───── Provided records

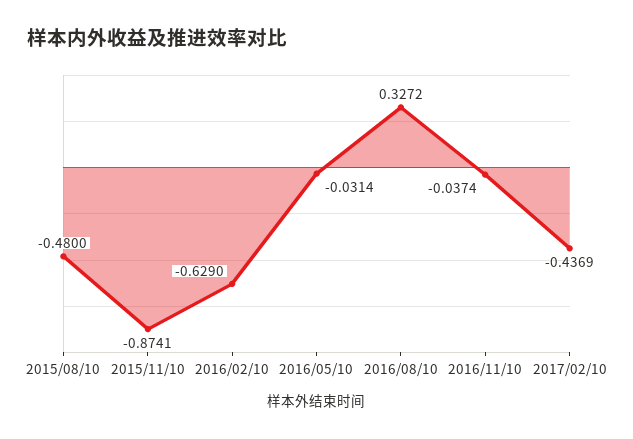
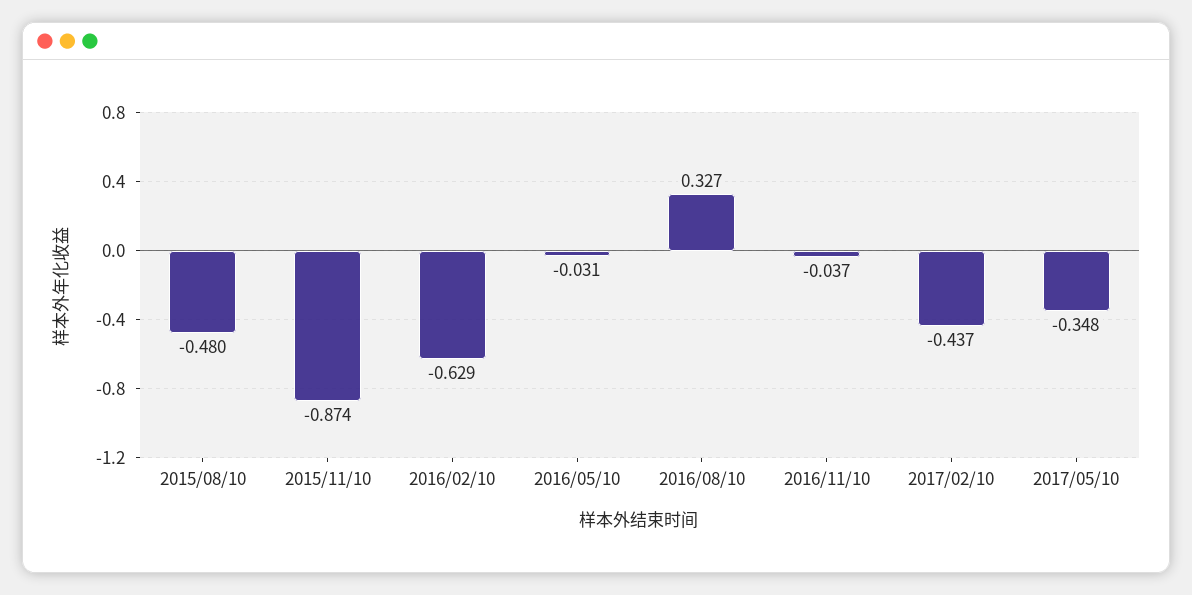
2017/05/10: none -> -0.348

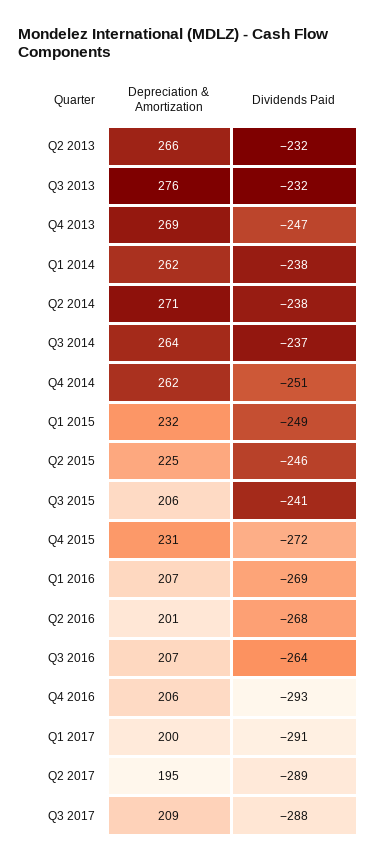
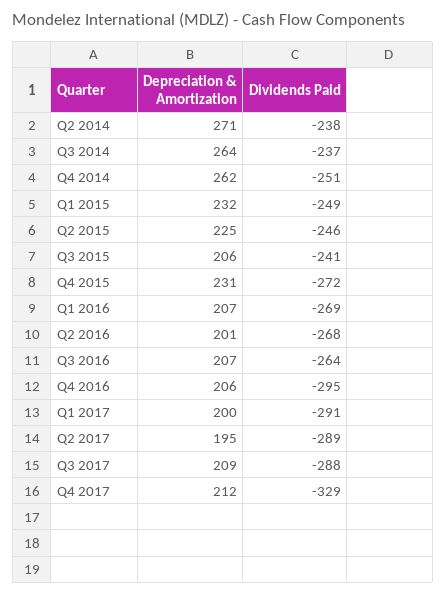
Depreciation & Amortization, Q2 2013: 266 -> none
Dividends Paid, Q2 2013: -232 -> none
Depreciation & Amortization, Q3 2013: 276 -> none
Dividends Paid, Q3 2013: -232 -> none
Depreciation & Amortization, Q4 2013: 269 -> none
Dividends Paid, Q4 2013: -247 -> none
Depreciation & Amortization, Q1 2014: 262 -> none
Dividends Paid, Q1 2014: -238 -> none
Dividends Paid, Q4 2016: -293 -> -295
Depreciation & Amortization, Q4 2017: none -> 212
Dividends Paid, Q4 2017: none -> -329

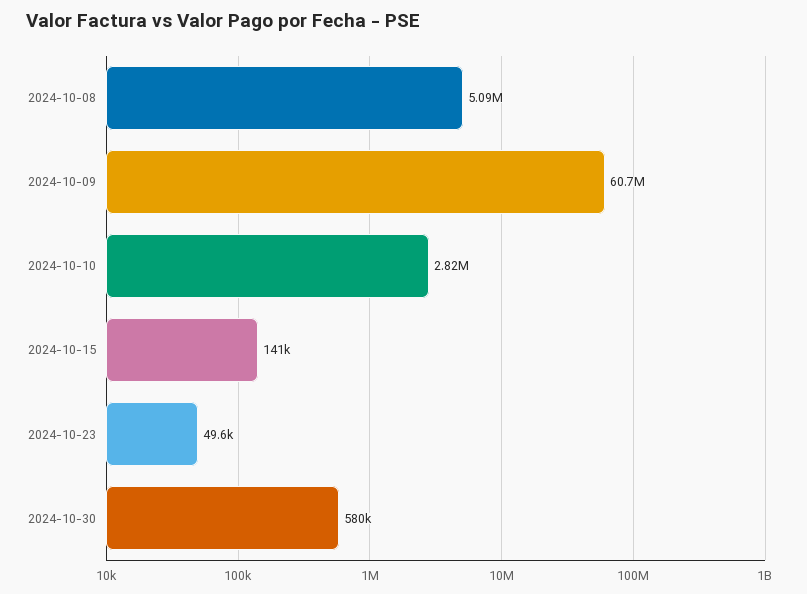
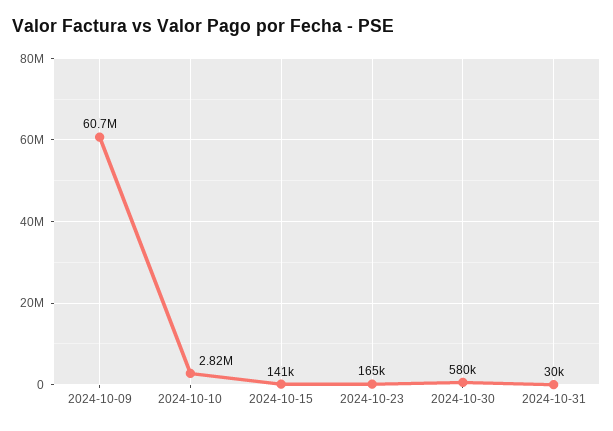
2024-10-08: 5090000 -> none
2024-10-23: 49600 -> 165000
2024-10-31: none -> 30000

──────────

**Task objective**
After dropping the pictures, reproduce exactly the lines from the first line of the entries through the line containing "Depreciation & Amortization, Q1", both included.

**Solution for this task**
2017/05/10: none -> -0.348

Depreciation & Amortization, Q2 2013: 266 -> none
Dividends Paid, Q2 2013: -232 -> none
Depreciation & Amortization, Q3 2013: 276 -> none
Dividends Paid, Q3 2013: -232 -> none
Depreciation & Amortization, Q4 2013: 269 -> none
Dividends Paid, Q4 2013: -247 -> none
Depreciation & Amortization, Q1 2014: 262 -> none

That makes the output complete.